* **WORK ITEM**:
Pictures are to be left out. Return exactly the lines below from the one with "order number: 4547845596 -> 4547840798" up to and including the one with "payment method: Mastercard -> PayPal".

(Version difference data)
────────────────────────────────────────
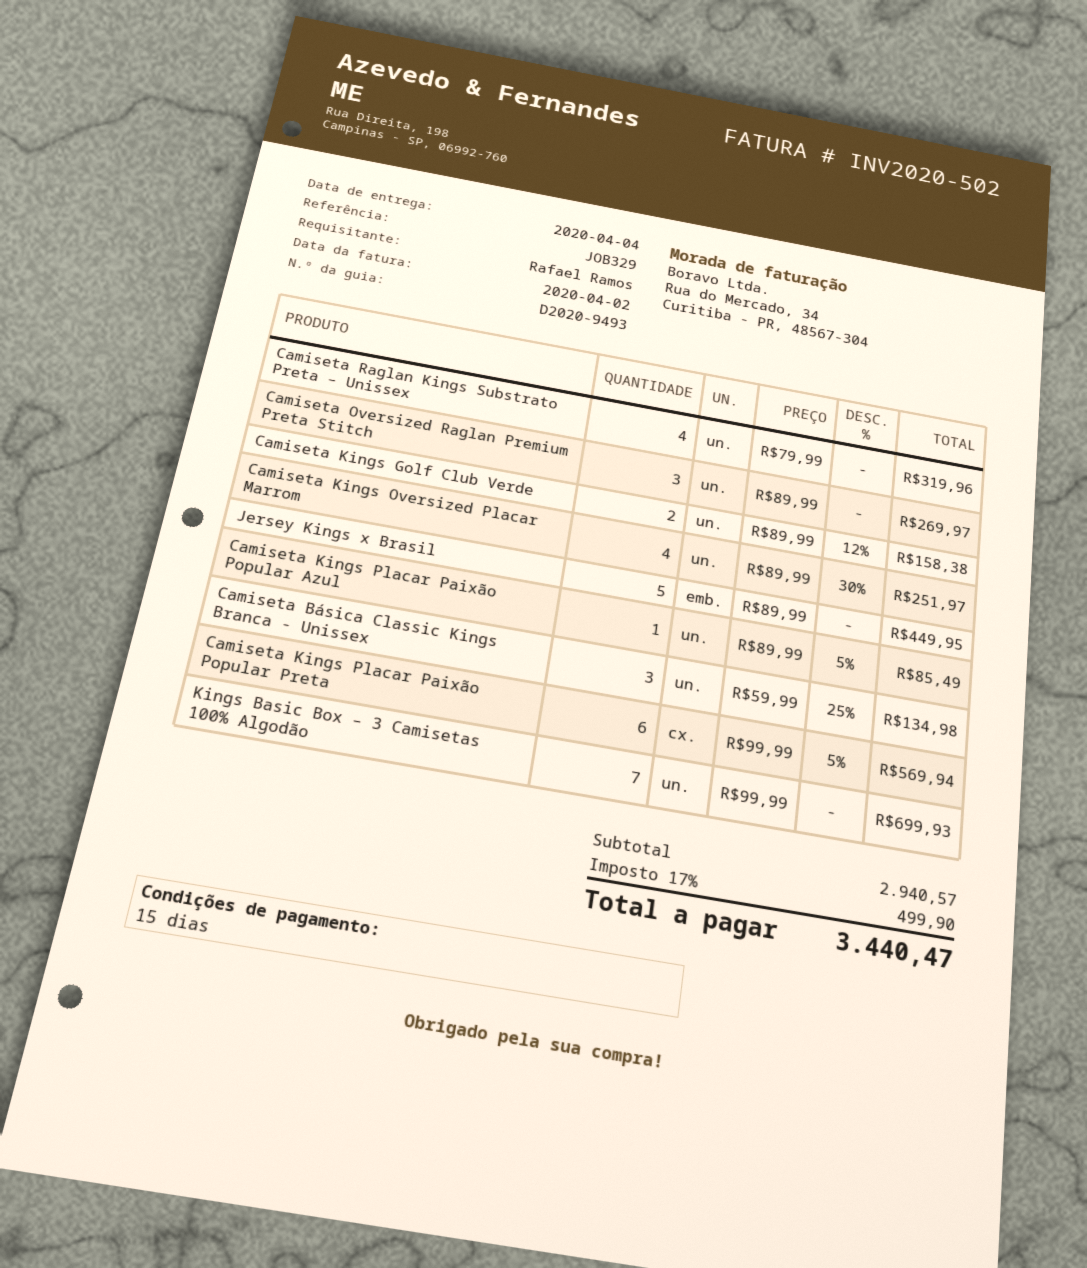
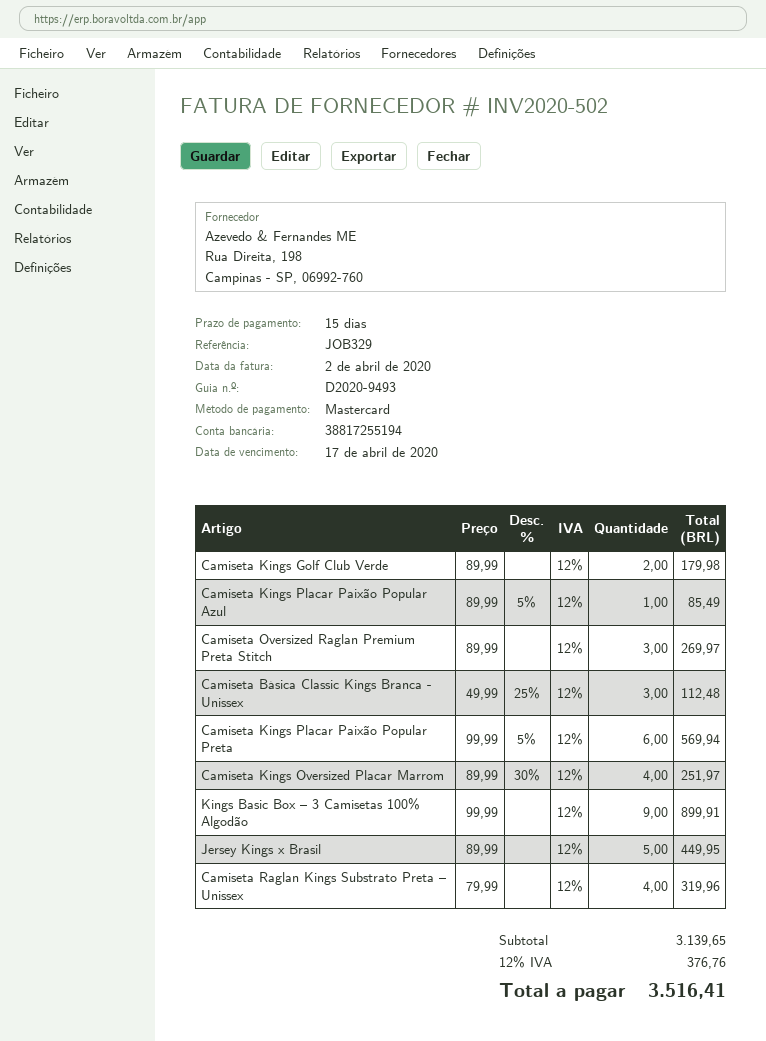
Camiseta Kings Golf Club Verde: 2 x 89.99 - 12% = 158.38 -> 2 x 89.99 = 179.98
Camiseta Básica Classic Kings Branca - Unissex: 3 x 59.99 - 25% = 134.98 -> 3 x 49.99 - 25% = 112.48
Kings Basic Box – 3 Camisetas 100% Algodão: 7 x 99.99 = 699.93 -> 9 x 99.99 = 899.91
subtotal: 2940.57 -> 3139.65
tax: 17% = 499.90 -> 12% = 376.76
total: 3440.47 -> 3516.41

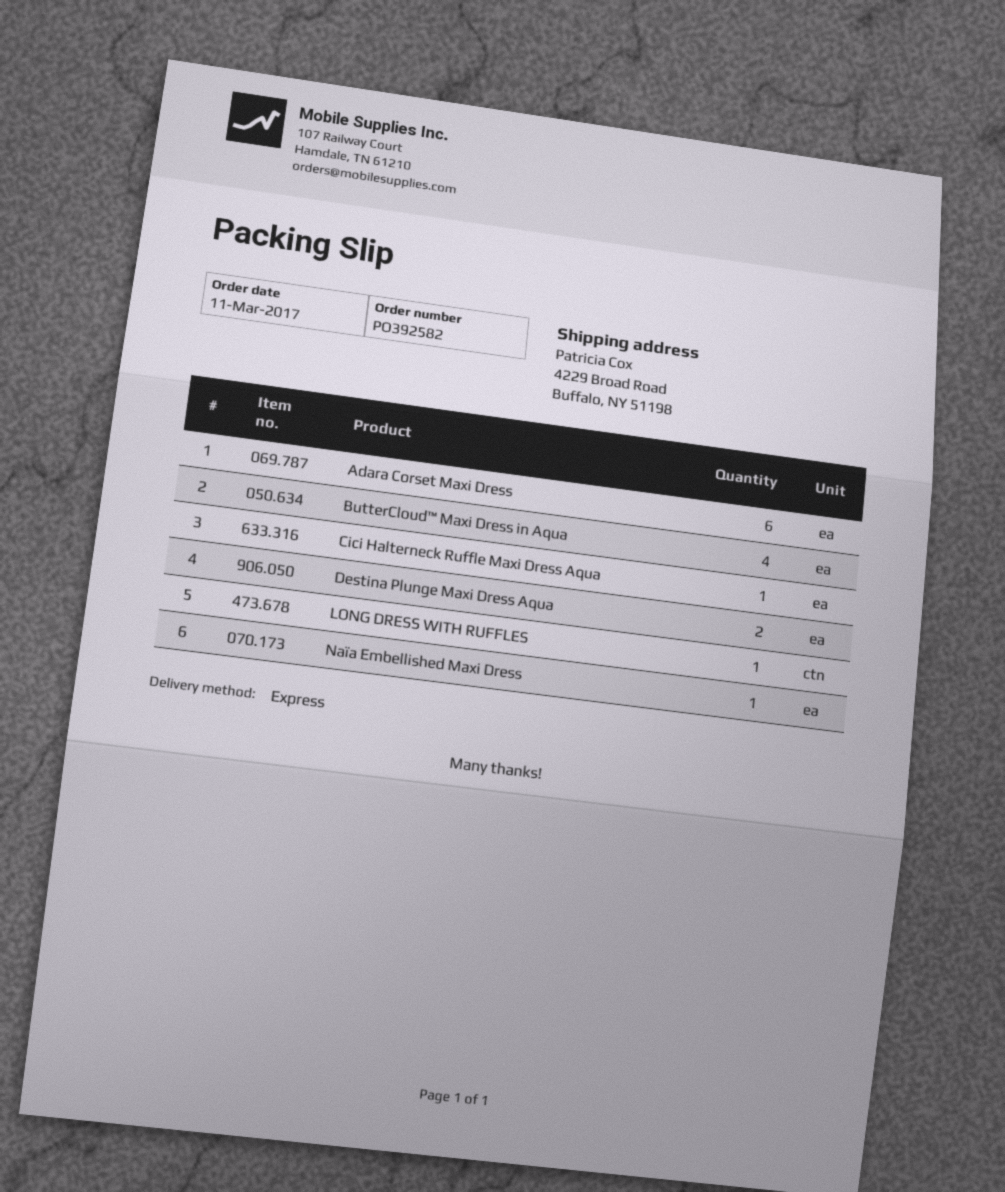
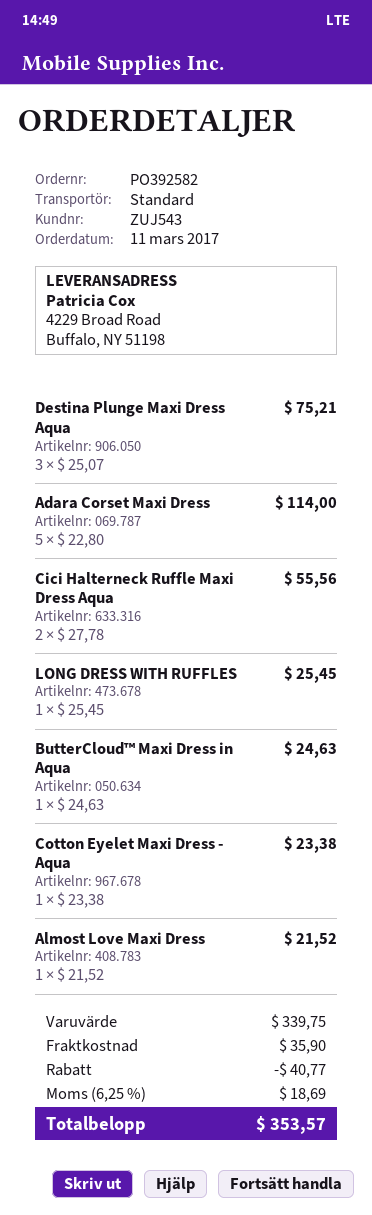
shipping method: express -> standard
Adara Corset Maxi Dress: 6 -> 5
ButterCloud™ Maxi Dress in Aqua: 4 -> 1
Cici Halterneck Ruffle Maxi Dress Aqua: 1 -> 2
Destina Plunge Maxi Dress Aqua: 2 -> 3
Naïa Embellished Maxi Dress: 1 -> none
Cotton Eyelet Maxi Dress - Aqua: none -> 1
Almost Love Maxi Dress: none -> 1

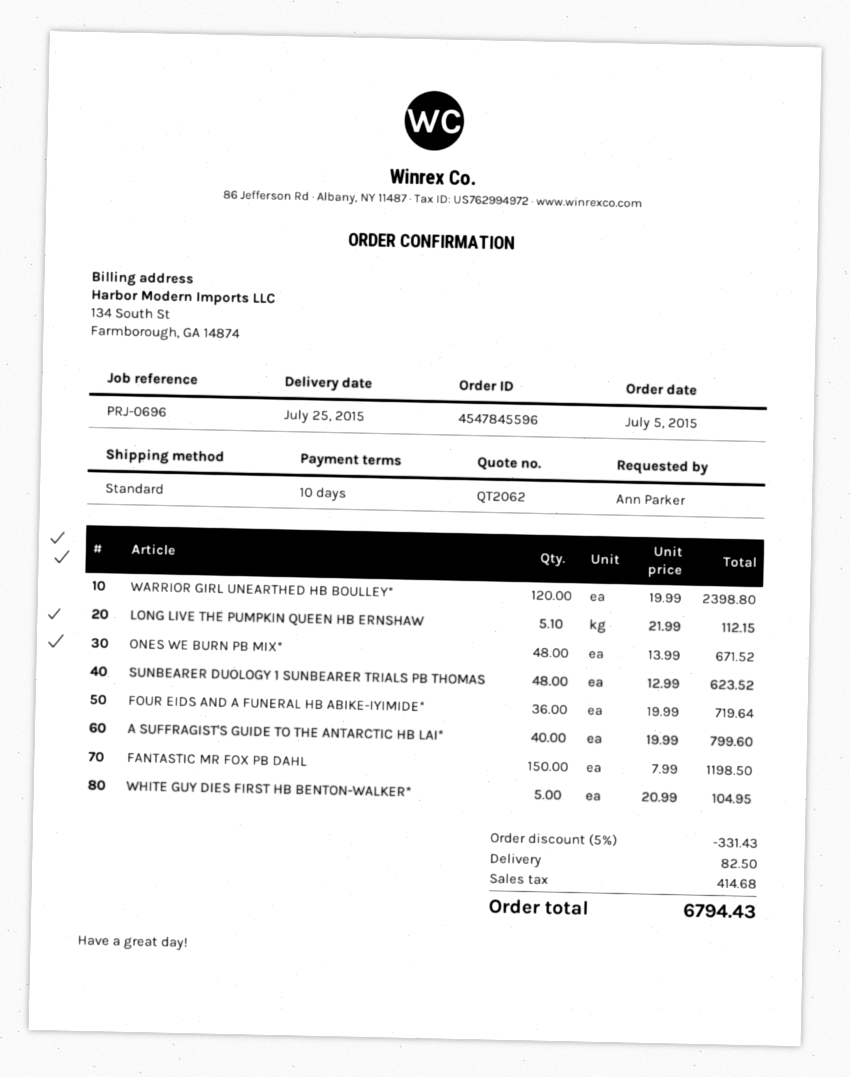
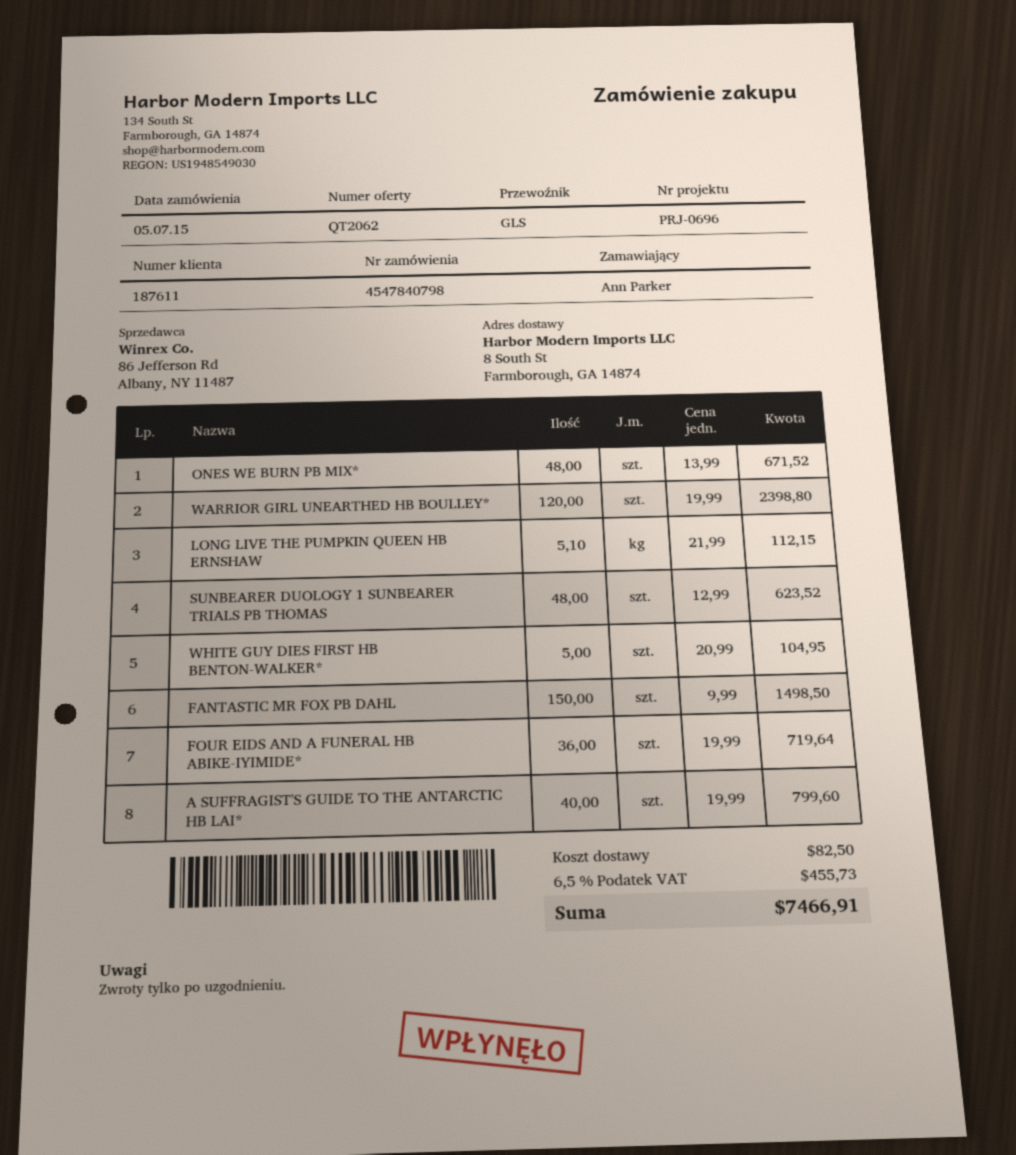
order number: 4547845596 -> 4547840798
shipping method: standard -> GLS
FANTASTIC MR FOX PB DAHL: 150 x 7.99 = 1198.50 -> 150 x 9.99 = 1498.50
discount: 5% = 331.43 -> none
tax: 414.68 -> 455.73
total: 6794.43 -> 7466.91

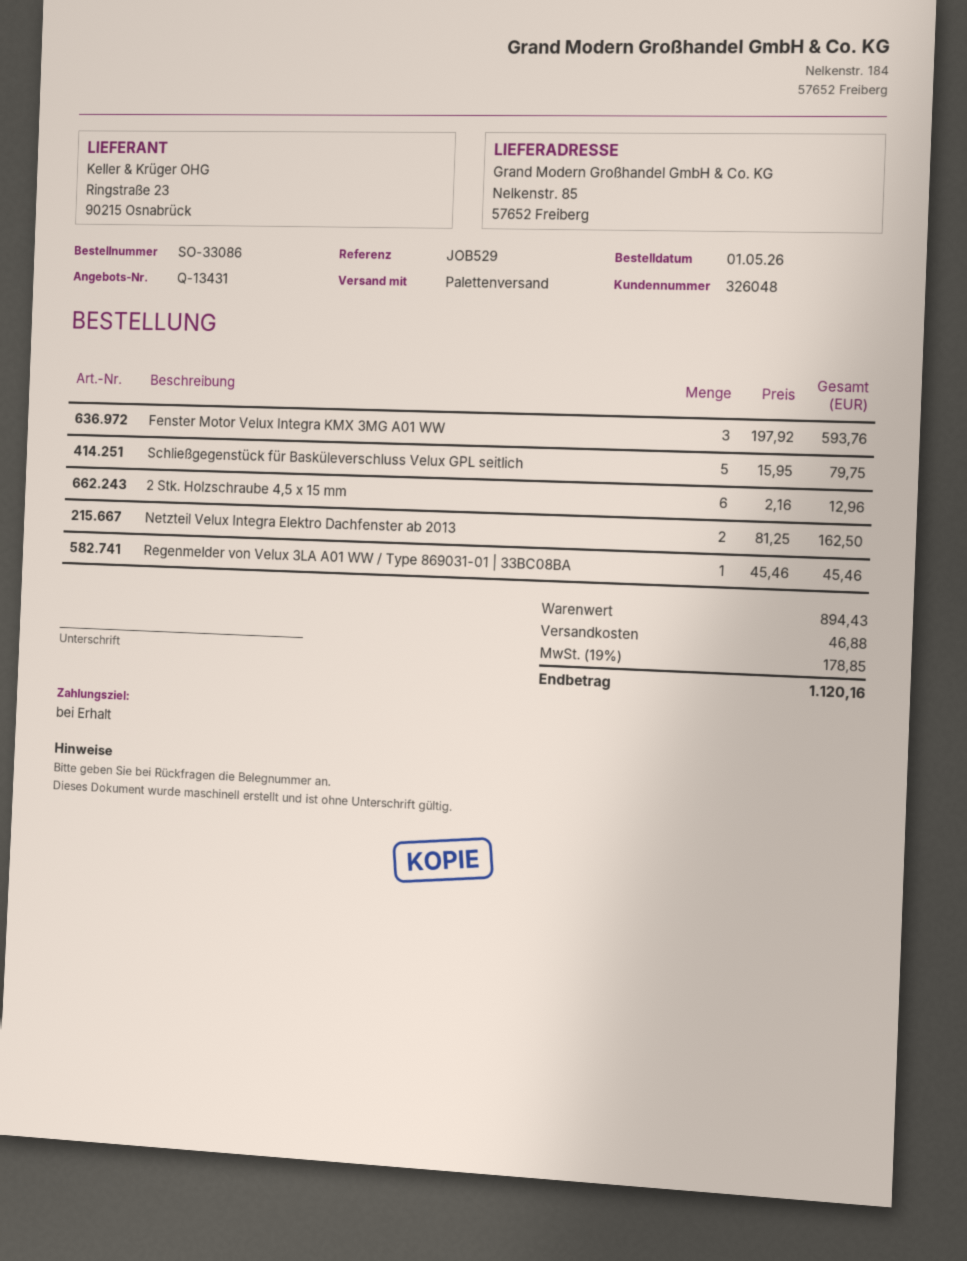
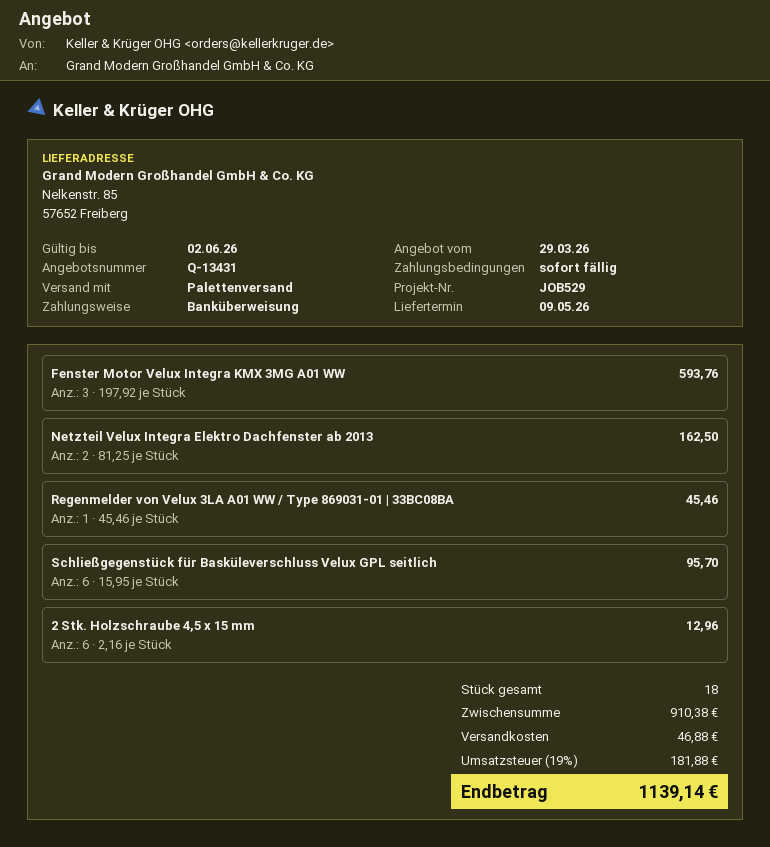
Schließgegenstück für Basküleverschluss Velux GPL seitlich: 5 x 15.95 = 79.75 -> 6 x 15.95 = 95.70
subtotal: 894.43 -> 910.38
tax: 19% = 178.85 -> 19% = 181.88
total: 1120.16 -> 1139.14

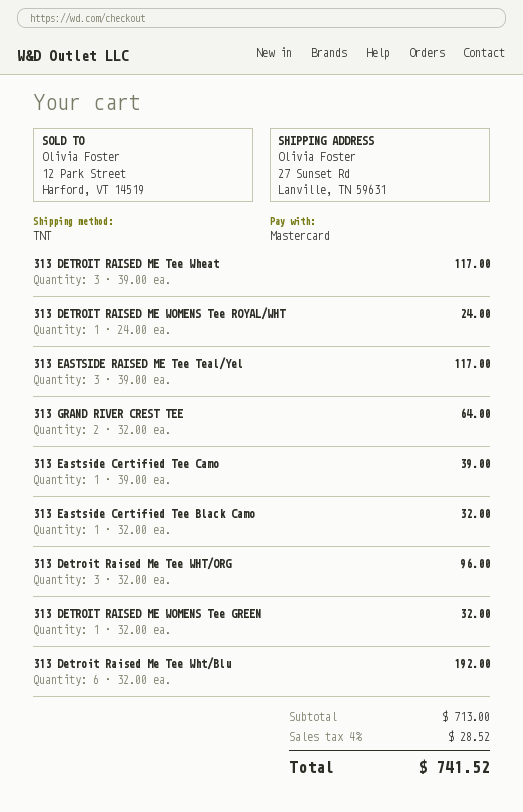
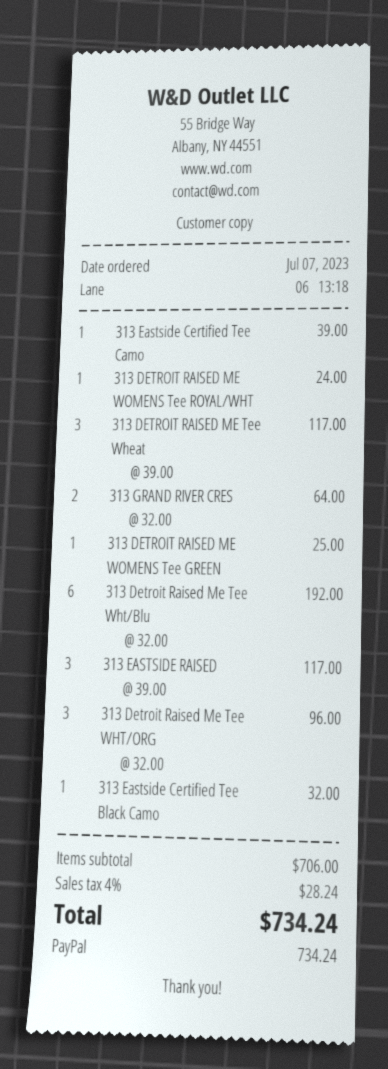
payment method: Mastercard -> PayPal
313 DETROIT RAISED ME WOMENS Tee GREEN: 1 x 32.00 = 32.00 -> 1 x 25.00 = 25.00
subtotal: 713.00 -> 706.00
tax: 4% = 28.52 -> 4% = 28.24
total: 741.52 -> 734.24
────────────────────────────────────────
* **WRITTEN SOLUTION**:
order number: 4547845596 -> 4547840798
shipping method: standard -> GLS
FANTASTIC MR FOX PB DAHL: 150 x 7.99 = 1198.50 -> 150 x 9.99 = 1498.50
discount: 5% = 331.43 -> none
tax: 414.68 -> 455.73
total: 6794.43 -> 7466.91

Schließgegenstück für Basküleverschluss Velux GPL seitlich: 5 x 15.95 = 79.75 -> 6 x 15.95 = 95.70
subtotal: 894.43 -> 910.38
tax: 19% = 178.85 -> 19% = 181.88
total: 1120.16 -> 1139.14

payment method: Mastercard -> PayPal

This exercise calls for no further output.